[Task objective]
Below are some records. How many of their lines contain the string "clients"? Give the number only.

Data listing below:

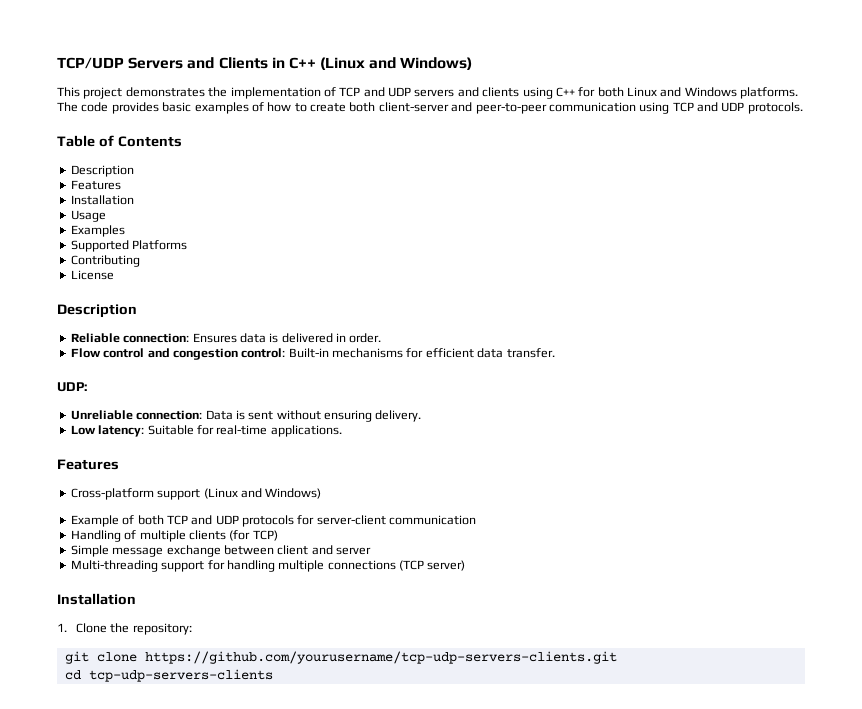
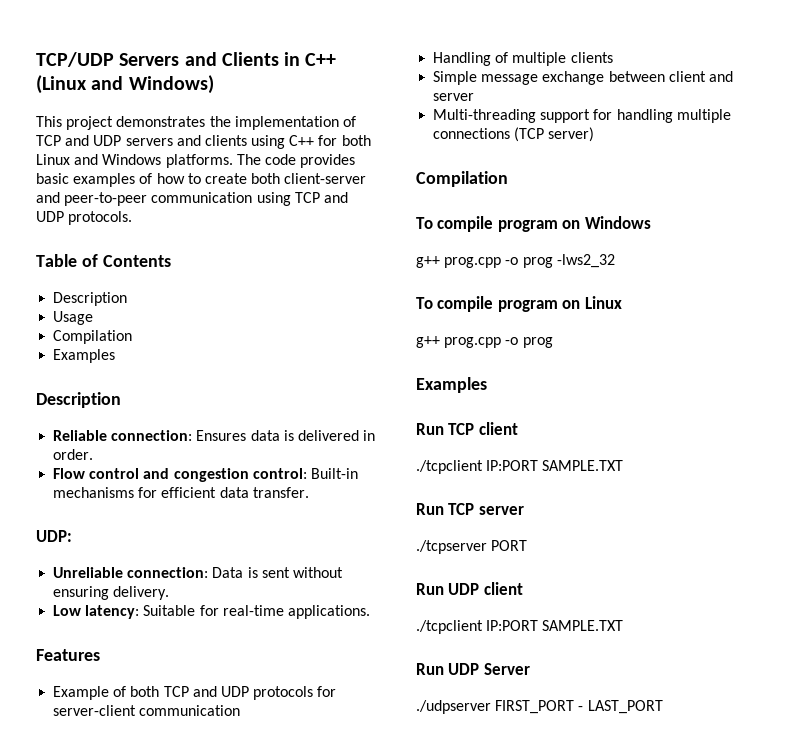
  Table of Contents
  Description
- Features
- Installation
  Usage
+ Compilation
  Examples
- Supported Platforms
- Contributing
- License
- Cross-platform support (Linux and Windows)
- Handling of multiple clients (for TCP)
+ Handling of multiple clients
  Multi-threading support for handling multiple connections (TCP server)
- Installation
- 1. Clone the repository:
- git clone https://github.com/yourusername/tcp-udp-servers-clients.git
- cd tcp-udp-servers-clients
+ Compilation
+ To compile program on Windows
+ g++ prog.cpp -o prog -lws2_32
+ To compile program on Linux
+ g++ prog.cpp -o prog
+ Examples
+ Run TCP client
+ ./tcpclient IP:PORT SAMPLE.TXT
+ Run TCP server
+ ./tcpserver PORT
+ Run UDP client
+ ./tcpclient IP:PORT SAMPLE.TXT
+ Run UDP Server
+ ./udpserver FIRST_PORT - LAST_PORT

End of Data listing.

[Solution to this problem]
4